The MPFR All Fund Performance Index fell -6.27% in March — the worst monthly outcome since September 2022 — ending a 10-month run of positive returns. Q1 2026 closed with a -1.98% loss, the first negative first quarter since 2022.

Total MPF assets, after contributions, were about HK$1.532 trillion at end-March, down -HK$99.2bn from February and -HK$21.8bn for Q1 2026. The average MPF account balance was approximately HK$319,561, a drop of -HK$20,701 from end-February.

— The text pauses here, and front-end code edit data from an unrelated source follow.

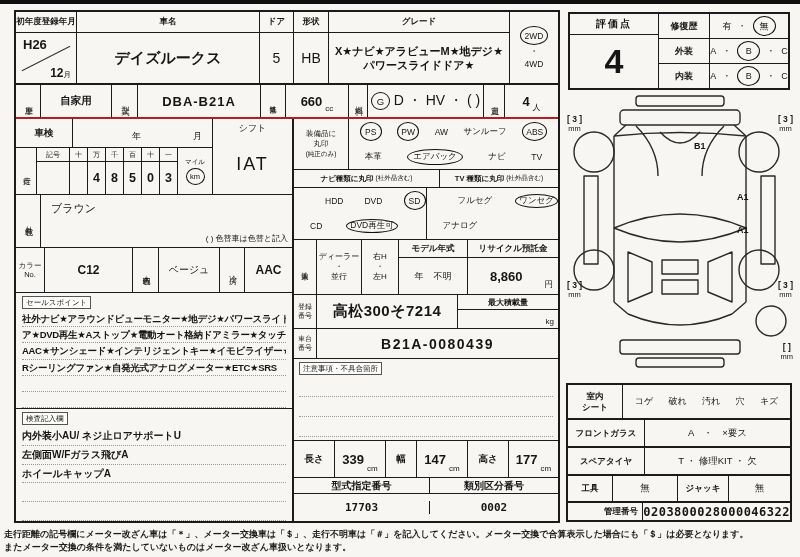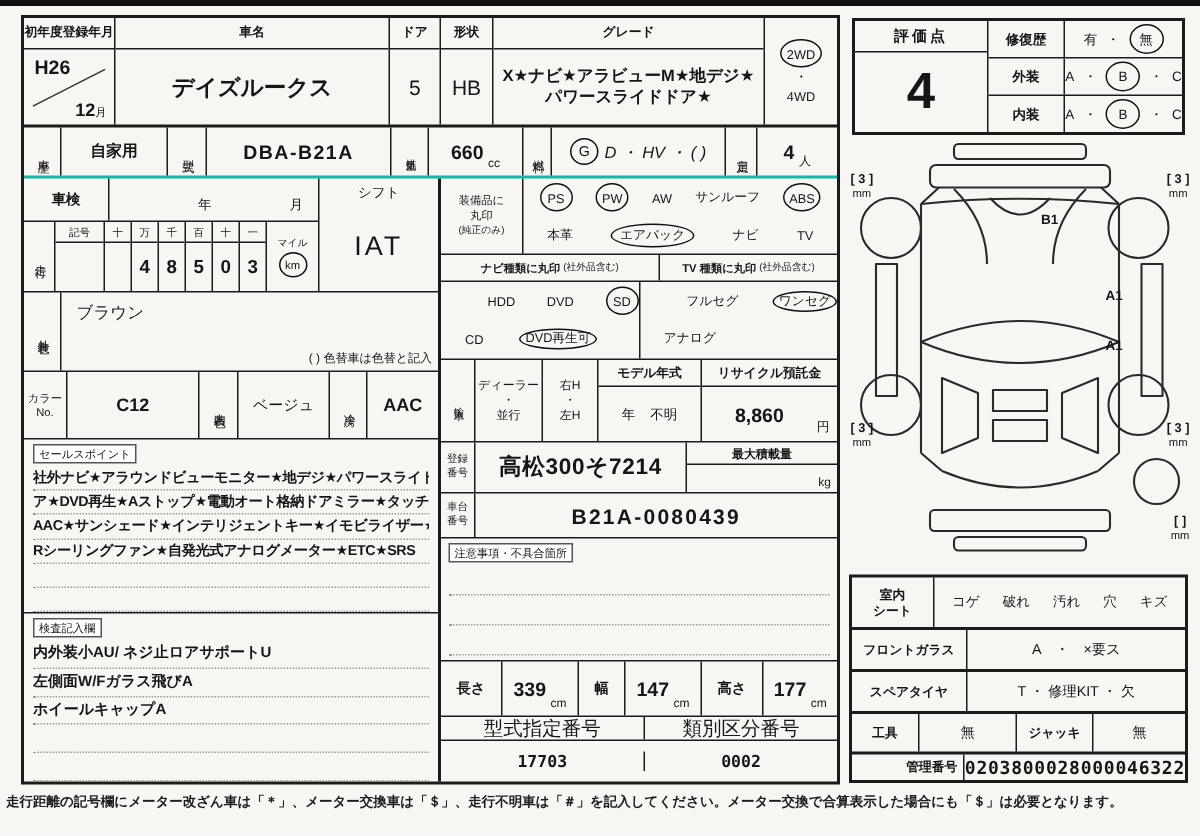--- a/index.html
+++ b/index.html
@@ -26,7 +26,7 @@
   .main{position:absolute;left:14px;top:10px;width:546px;height:513px;border:2px solid #1b1b1b;
     display:flex;flex-direction:column;box-sizing:border-box;}
   .row1{display:flex;height:71px;border-bottom:2px solid #1b1b1b;}
-  .row2{display:flex;height:32px;border-bottom:2px solid #14b8a6;}
+  .row2{display:flex;height:32px;border-bottom:2px solid #b91c1c;}
   .regdate-val{position:relative;flex:1;}
   .regyear{position:absolute;left:7px;top:4px;font-size:13px;font-weight:bold;}
   .slash{position:absolute;left:3px;top:25px;width:54px;border-top:1.5px solid #333;transform:rotate(-27deg);}

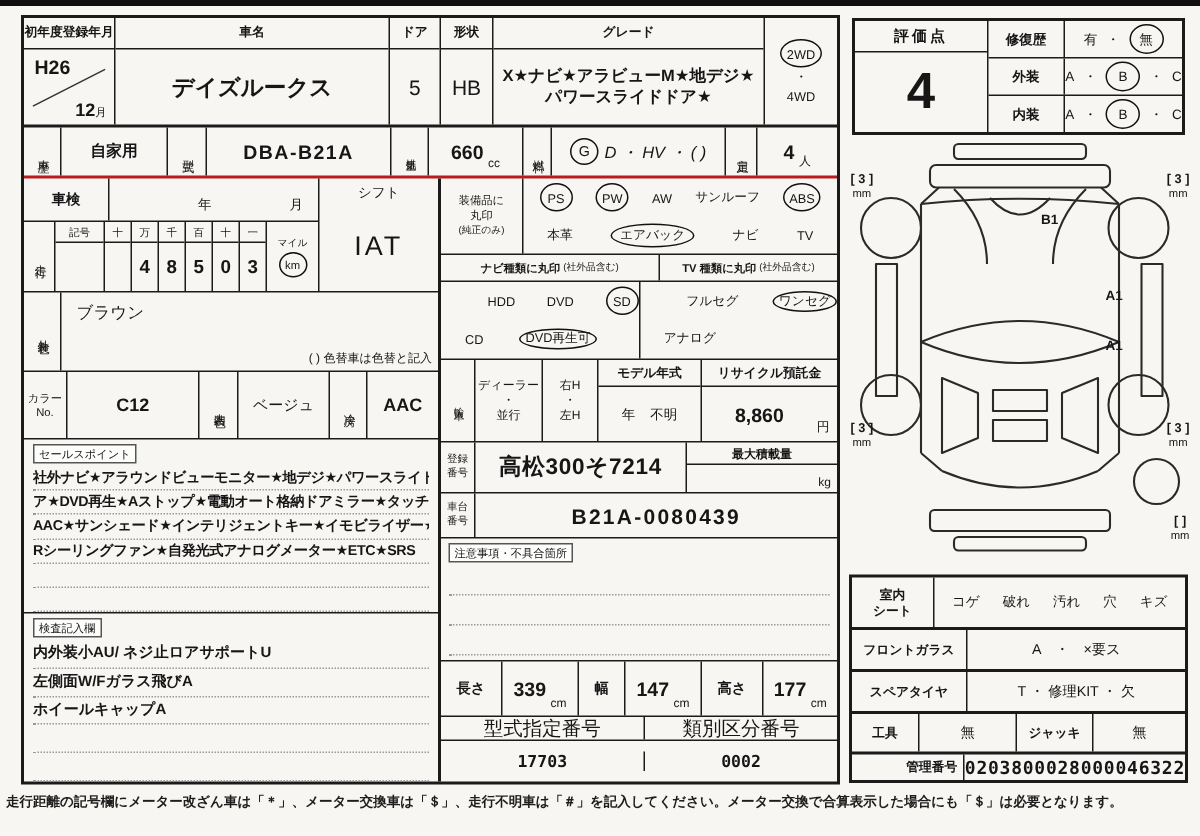--- a/index.html
+++ b/index.html
@@ -175,7 +175,7 @@
       <div class="vlab br" style="width:18px;">燃料</div>
       <div class="cen br" style="width:115px;gap:4px;">
         <span class="circ" style="min-width:19px;height:18px;font-size:9.5px;">G</span>
-        <span style="font-size:11px;white-space:nowrap;font-style:italic;">D ・ HV ・ (        )</span>
+        <span style="font-size:14px;white-space:nowrap;">D ・ HV ・ (        )</span>
       </div>
       <div class="vlab br" style="width:20px;">定員</div>
       <div class="cen" style="flex:1;">

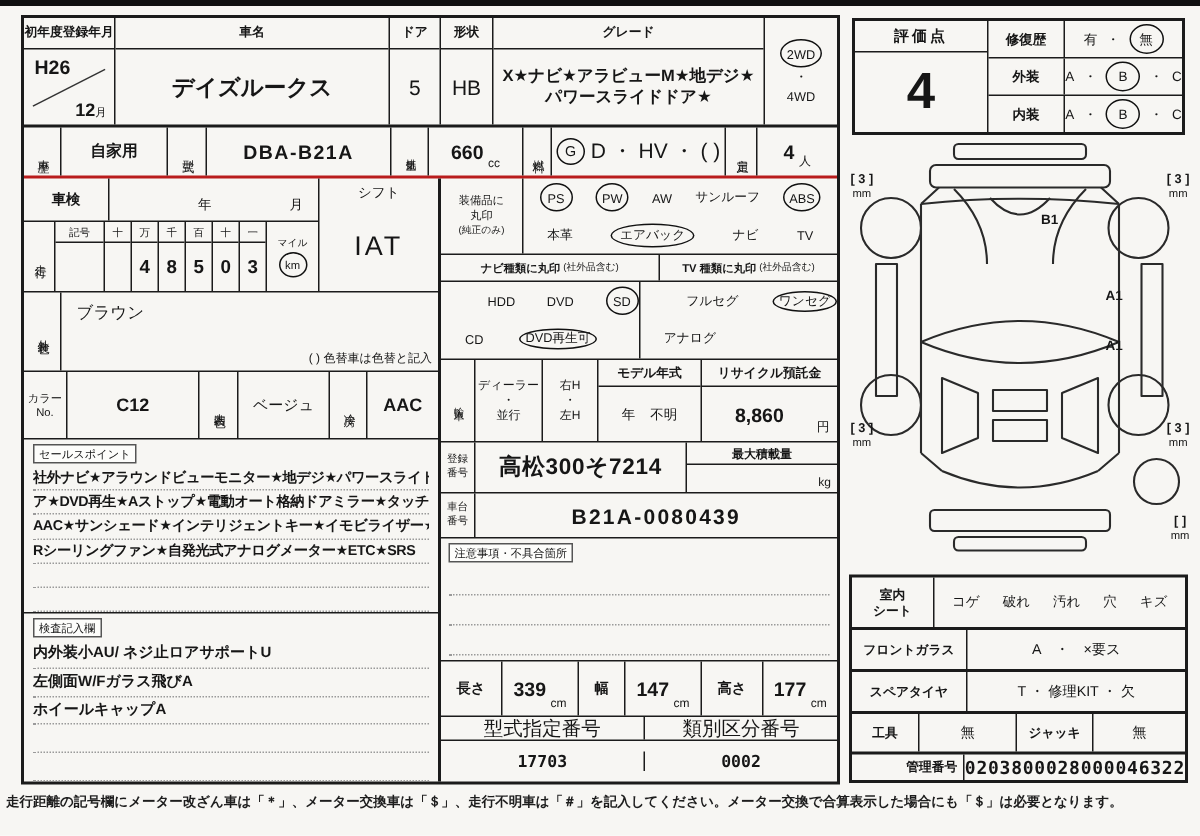--- a/index.html
+++ b/index.html
@@ -90,7 +90,7 @@
   .dim-lab{font-size:9.5px;font-weight:bold;}
   .dim-num{font-size:13px;font-weight:bold;}
   .typeno{flex:1;display:flex;flex-direction:column;min-height:0;}
-  .tn-hd{height:15px;border-bottom:1px solid #1b1b1b;display:flex;font-size:13px;font-weight:normal;}
+  .tn-hd{height:15px;border-bottom:1px solid #1b1b1b;display:flex;font-size:10px;font-weight:bold;}
   .tn-val{flex:1;display:flex;font-family:"DejaVu Sans Mono","Liberation Mono",monospace;
     font-size:11px;font-weight:bold;align-items:center;}
   .w135{width:135px;}

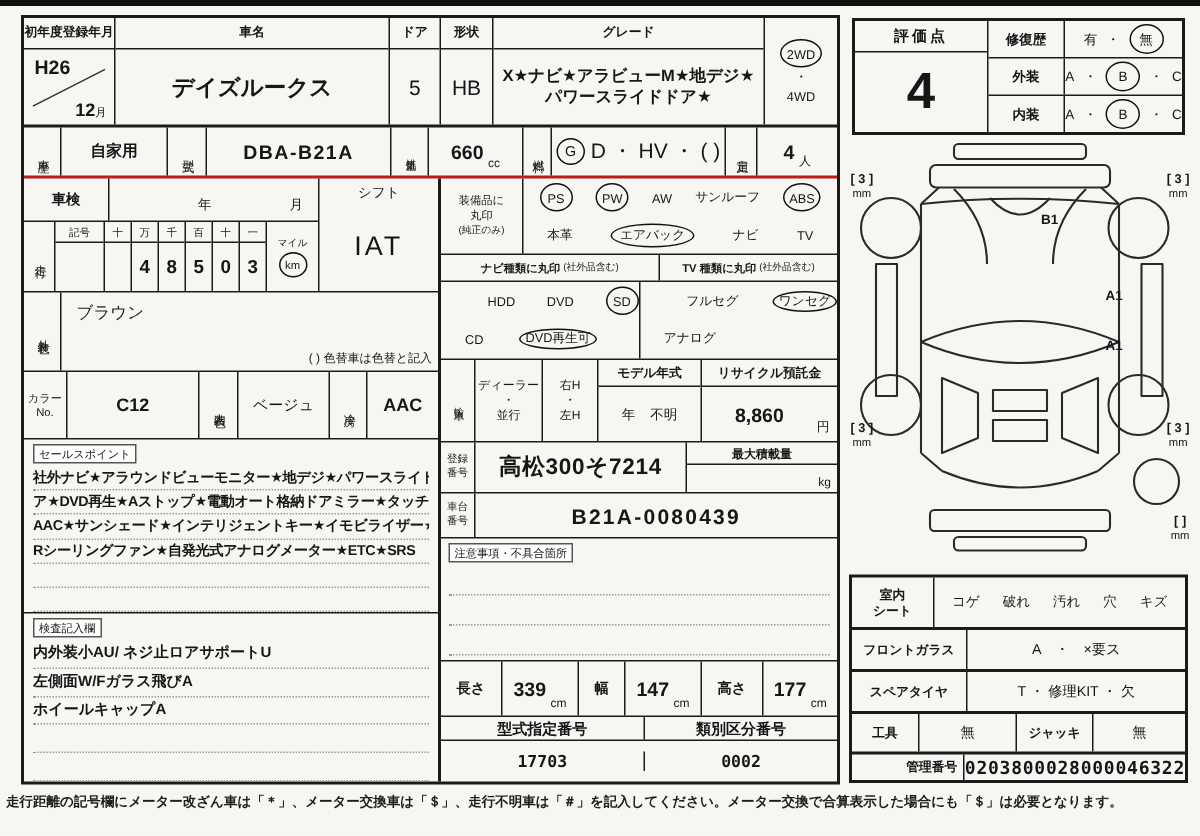--- a/index.html
+++ b/index.html
@@ -550,6 +550,7 @@
 
   <div class="footer">
     <div>走行距離の記号欄にメーター改ざん車は「＊」、メーター交換車は「＄」、走行不明車は「＃」を記入してください。メーター交換で合算表示した場合にも「＄」は必要となります。</div>
+    <div>またメーター交換の条件を満たしていないものはメーター改ざん車扱いとなります。</div>
   </div>
 </div>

Asset-class performance was mixed: Asian equities were hurt by sharp falls in Korean and Japanese shares, while US equities remain the worst-performing asset class for MPF so far in 2026. MPF Ratings’ chairman Francis Chung attributed the setback mainly to Middle East military tensions, rising energy prices, heightened volatility and renewed inflation/recession concerns, and urged members to focus on long-term, diversified investing rather than market timing.

Key Points

  • March 2026 MPF investment losses estimated at -HK$102.2bn (around -HK$21,326.5 per member).
  • Monthly return for March: -6.27% (worst month since Sept 2022), ending a 10-month positive streak.
  • Q1 2026 result: -1.98% overall, MPF’s first negative Q1 since 2022.
  • Total MPF assets at end-March: ~HK$1.532 trillion, average account balance ~HK$319,561.
  • Asian equities were dragged down by Korean and Japanese share declines; US equities are the poorest performer year-to-date.
  • MPF Ratings links the losses to geopolitical tensions in the Middle East, higher energy prices and market volatility.
  • MPF Ratings stresses resilience of the system and recommends long-term, diversified investing over market timing.

Why should I read this?

Short and blunt: if you or your staff have MPF accounts, this matters. A huge one-month hit shaved tens of thousands off average balances — so HR teams, payroll owners and employees should know what’s happening and why. It’s not time to panic, but it is time to check communications, reassure staff about long-term strategy, and review guidance you give on retirement savings.

Author style

Punchy: This is a big, systemic hit to retirement pots. Read the detail — it’s relevant to millions of members and directly affects employee benefits, communications and financial wellbeing planning.

Context and relevance

The fall reflects how geopolitics and energy-price shocks can swiftly erode retirement savings even in well-established systems. For HR and benefits professionals, the episode underlines the need for clear employee communications about market volatility, long-term saving strategies and the role of diversification. It also feeds into broader conversations about retirement adequacy and potential policy responses as authorities and administrators monitor system resilience.